DEPARTMENT OF DEFENSE - CONGRESSIONALLY DIRECTED MEDICAL RESEARCH PROGRAMS

SPT-Associated ALS, a New Paradigm for Disease: Mouse and Fly Models for Identifying and Testing Therapeutic Targets

Principal Investigator: DUNN, TERESA
Institution Receiving Award: HENRY M. JACKSON FOUNDATION
Program: ALSRP
Proposal Number: AL190015
Award Number: W81XWH-20-1-0219
Funding Mechanism: Therapeutic Idea Award
Partnering Awards:
Award Amount: $762,395.00
Period of Performance: 4/1/2020 - 3/31/2024


PUBLIC ABSTRACT

Describe the ultimate applicability of the research.

Patients with early-onset amyotrophic lateral sclerosis (ALS) have mutations in SPTLC1, which is a subunit of SPT, the enzyme that catalyzes the first step in the synthesis of sphingolipids. The mutations cause high and unregulated SPT activity resulting in elevated sphingolipids. The sphingolipids are highly enriched in the nervous system and are well known for causing neurological disease when not maintained at proper levels. Because elevated sphingolipids are seen in the serum (and likely all tissues) of patients, they are likely to be good biomarkers for testing efficacy of therapeutics in SPTCL1-associated ALS. The cell and animal models that we propose to develop will allow this to be tested. They will also provide platforms for screens designed to identify and test therapeutics for the treatment of the early onset SPTLC1 ALS patients. If our studies reveal that elevated sphingolipids are causative and/or biomarkers of disease in a broader class of ALS patients, these studies would significantly change the landscape with regard to treatments for this disease.

What type of ALS patients will it help and how will it help them?

The specific patients almost certain to benefit from these studies are young children with an early-onset form of ALS. These children have mutations in SPTLC1 that lead to inappropriately high accumulation of sphingolipids, implicated in the pathophysiology that ultimately leads to paralysis and death. It is significant that there have been numerous reports of perturbations in sphingolipids in ALS patients and animal models with mutations in a wide variety of ALS disease genes. Thus, although the SPTLC1-ALS patient cohort is very small, if elevated sphingolipids are a common feature also seen in non-SPTLC1 ALS patients, the types of ALS patients who stand to benefit from this work would be much broader. It is also important to point out, though beyond the scope of this study, the models will be useful for determining the pathophysiological consequences of elevated sphingolipids and thereby suggest additional therapeutic approaches targeting the pathways or processes that are dysregulated by elevated sphingolipids. Thus, even if elevated sphingolipids are not a common feature of ALS, the sphingolipid-induced pathology may be similar in other ALS patients; if this is the case, therapies identified using these models may also benefit them.

What are the potential clinical applications, benefits, and risks?

The discovery that early onset ALS patients with mutations in SPTLC1 have elevated SPT activity suggests that inhibitors of SPT might be an effective therapeutic. The cell and animal models that will be developed are necessary for preclinical studies to determine whether this is the case. They can also be exploited for the identification of new therapeutic approaches. As the work matures, preclinical trials using the mouse models are likely to follow.

What is the projected time it may take to achieve a patient-related outcome?

If existing inhibitors of sphingolipid synthesis or dietary modifications (e.g., low serine) prove beneficial in the mouse models, clinical trials might follow relatively quickly.
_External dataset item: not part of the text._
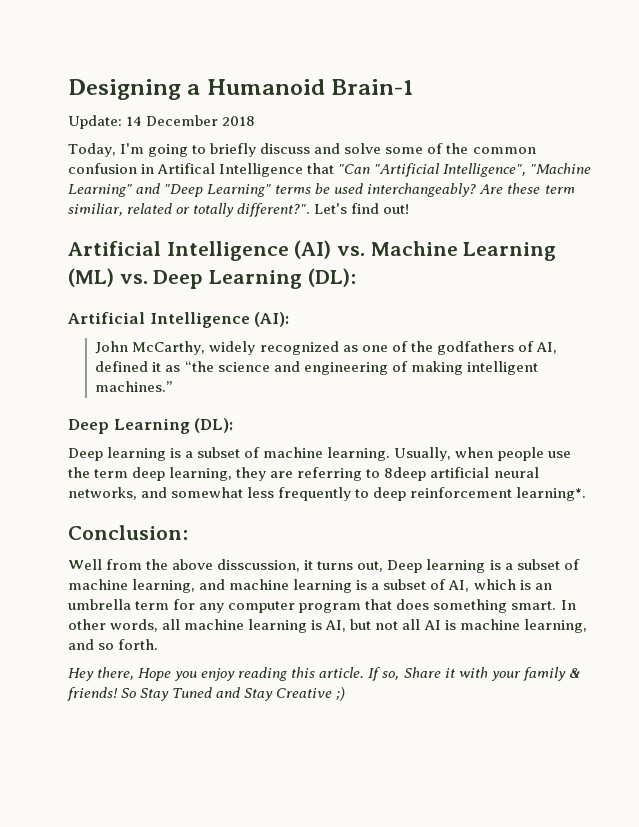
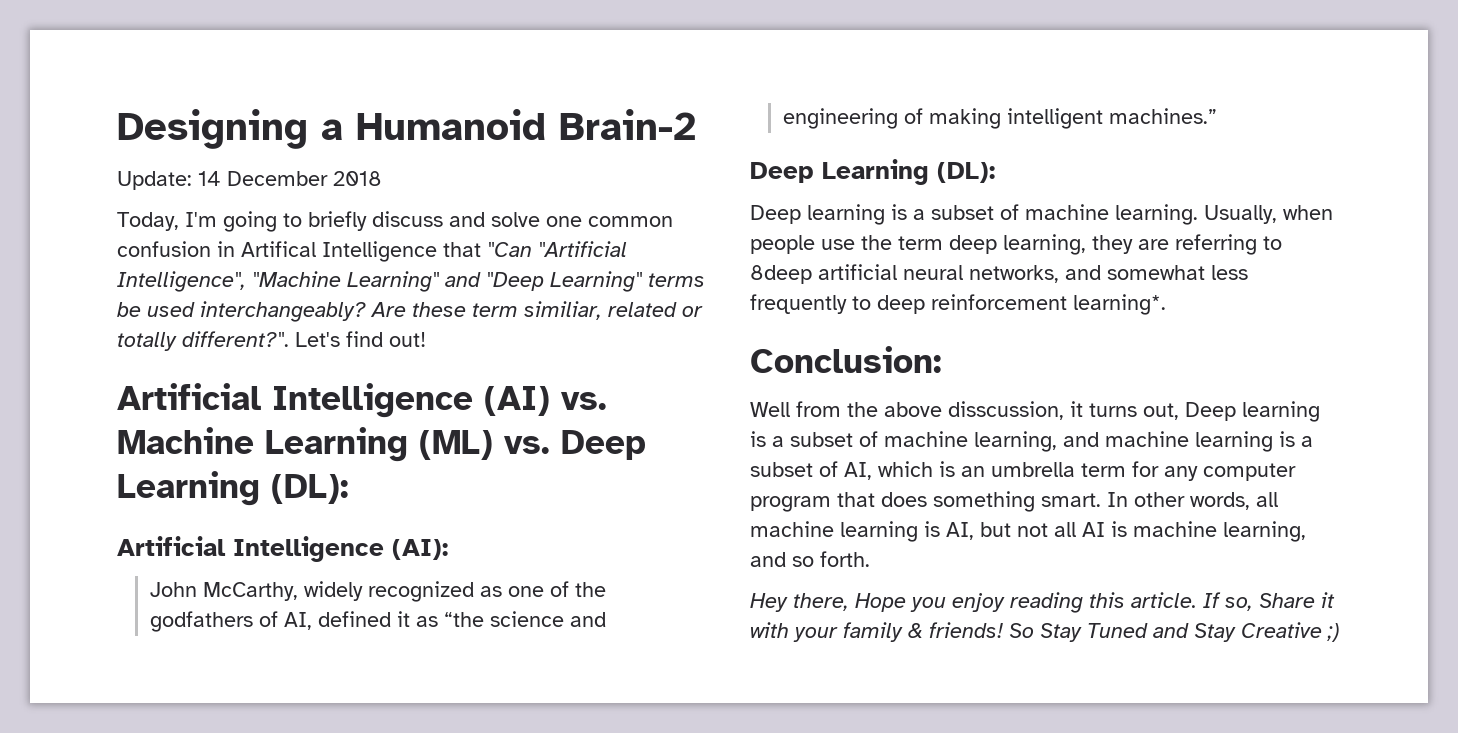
[331,79,414,95] Brain-1 -> [559,109,696,140] Brain-2
[385,143,469,154] some of the -> [546,216,582,227] one

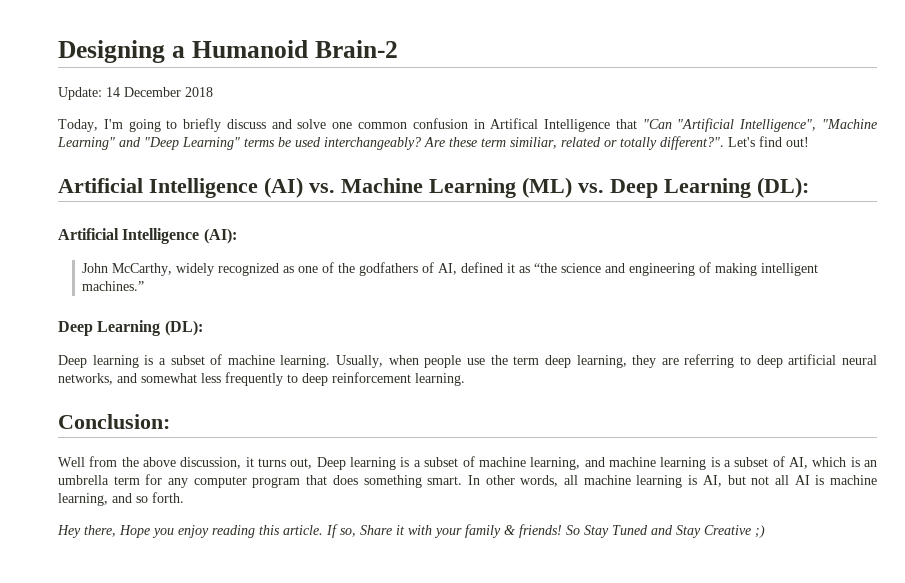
[750,265,812,284] 8deep -> [756,355,783,368] deep
[1073,294,1166,315] learning*. -> [415,373,465,386] learning.
[948,401,1064,420] disscussion, -> [180,457,242,469] discussion,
However, it is important to reiterate that the SPTLC1 ALS patient population is very small, which will confound clinical trials. Of course, if our studies indicate that elevated sphingolipids underlie pathophysiology in a broader class of ALS patients, this will not be an issue.

If the research is too basic for clinical applicability, describe the interim outcomes.

The interim outcomes will be the development of robust cell and animal models of ALS that can be used for identifying new candidate therapeutics and for testing existing and newly identified drugs for efficacy. These models will also be valuable for studying the mechanisms of sphingolipid-induced cell death expected to suggest additional therapeutic targets. Resolving whether perturbations in sphingolipid homeostasis are involved in the pathophysiology of other forms of ALS will be a very significant interim outcome of the proposed studies.

What are the likely contributions of this study in advancing the development of therapeutics for ALS?

These studies are focused on developing new cell and animal models for testing therapeutics for the treatment of SPTLC1-associated ALS. The models will also be pivotal to the goal of advancing therapeutics by providing platforms for identifying new drugs and targets. These studies are the first to focus on SPTLC1-associated ALS. A frustrating limitation in the field of ALS research is the lack of a unifying mechanism of pathophysiology across the myriad of ALS disease genes. If this work were to establish perturbed sphingolipid synthesis as a common mechanism underlying ALS in other patients, the impact with regard to advancing therapeutics would be very significant.